The patient in this case sustained lacerations to the dorsum of the hand with a broken glass which divided the extensor pollicis longus tendon and superficial radial nerve. Superficial sensory nerve repairs in the upper limb can be complicated by the development of neuromas and perineural scarring. This is particularly a problem on the dorsum of the hand where there is less subcutaneous tissue, and the sensitised nerves can cause neuropathic pain on even light pressure. I have adopted a technique of sheathing the nerves during their primary repair to reduce the risk of this painful scarring. In a comparative study of neurorrhaphy with and without vein sheathing Leuzzi and co-authors found that 70% of simple neurorrhaphy patients reported pain at the nerve repair site whereas it dropped to 25% when vein sheathing was used.

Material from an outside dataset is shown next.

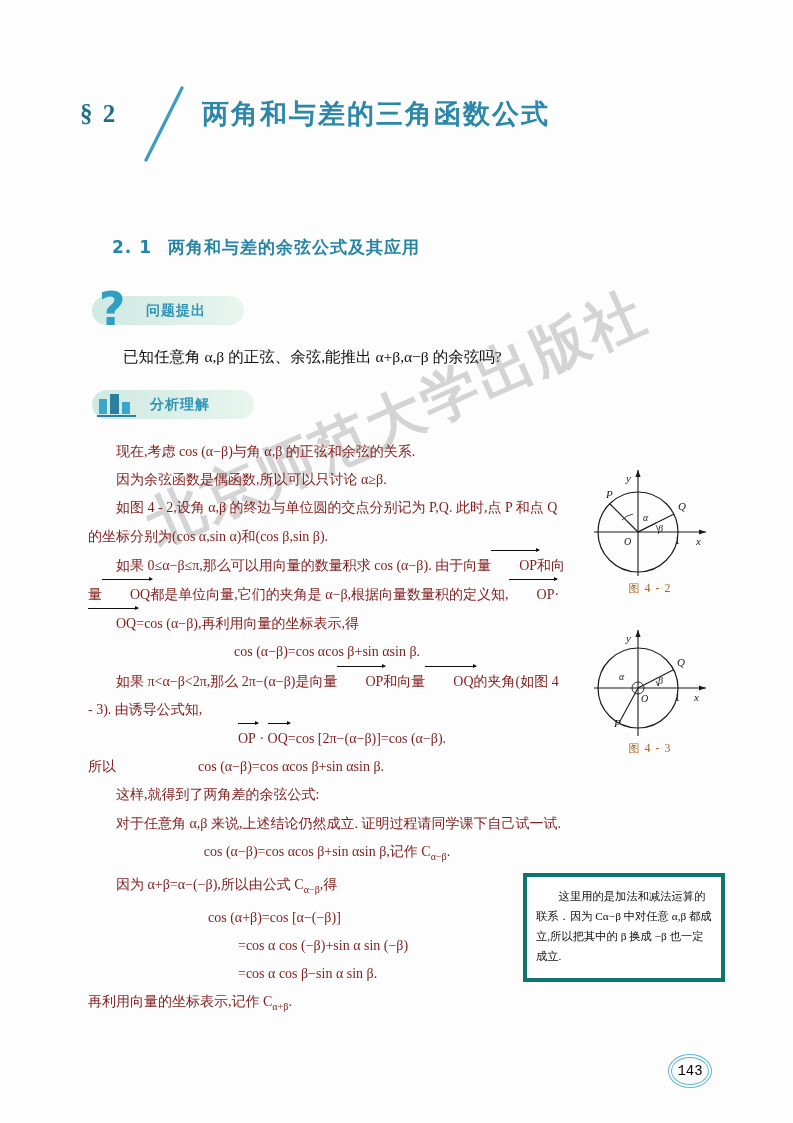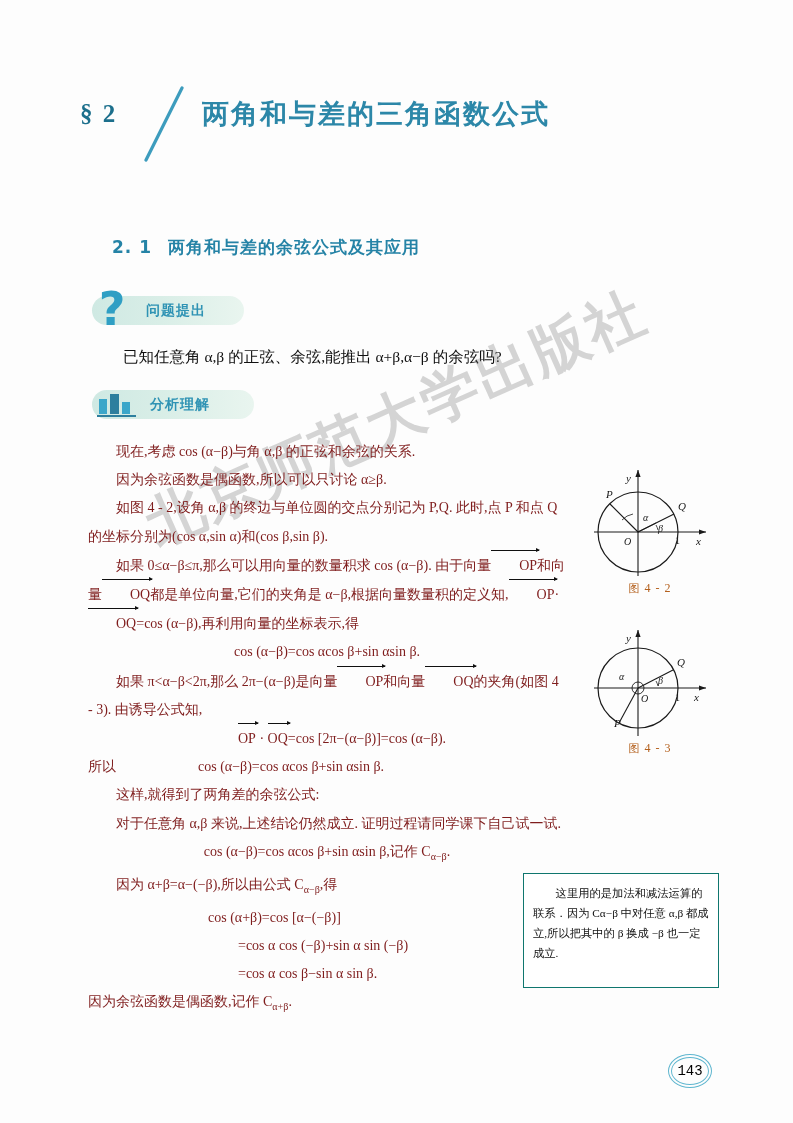"这里用的是加法和减法运算的联系．因为 Cα−β 中对任意 α,β" .side-note { border: 1px solid #0f766e -> 4px solid #0f766e; padding: 9px 9px 24px 9px -> 9px 9px 12px 9px }
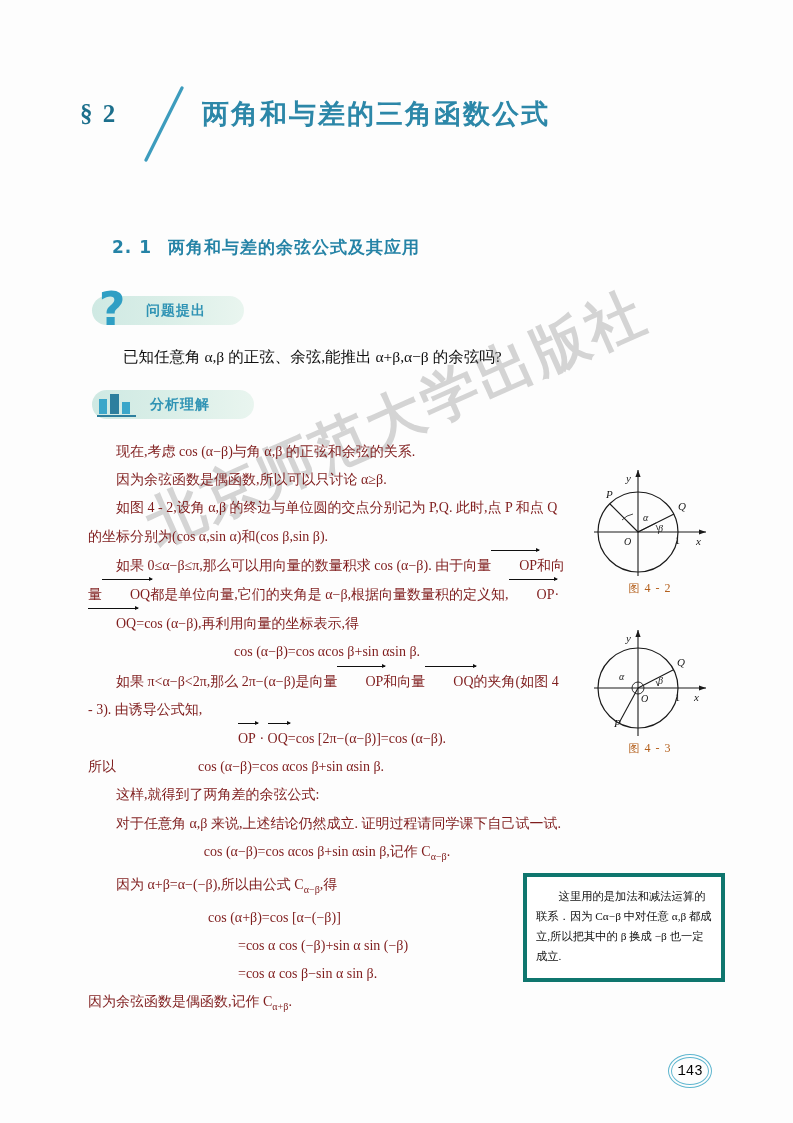"因为余弦函数是偶函数,记作 C" span { text: 因为余弦函数是偶函数 -> 再利用向量的坐标表示 }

For most cutaneous nerves, an adjacent vein can be sacrificed for wrapping around the nerve repair. For example, for the superficial radial nerve and lateral cutaneous nerves of the forearm the cephalic vein or its branches can be used. For the medial cutaneous nerve of the forearm or the dorsal branch of the ulnar nerve the basilic vein can be used. It is an anatomical fact that superficial sensory nerves accompany veins, which lends itself to this technique. There are no side effects to sacrificing a cutaneous vein as there are several superficial and deep veins which compensate for the function lost.
There are also commercial nerve wraps available as alternatives, but these are expensive and have no real advantage over autologous veins for protecting small nerve repair. I tend to use the commercial nerve wraps for larger nerves, such as the median or ulnar nerve, when they are released from scar tissue as a secondary procedure. This is because the cutaneous veins of the upper limb are not large enough to be wrapped around larger nerves without causing constriction.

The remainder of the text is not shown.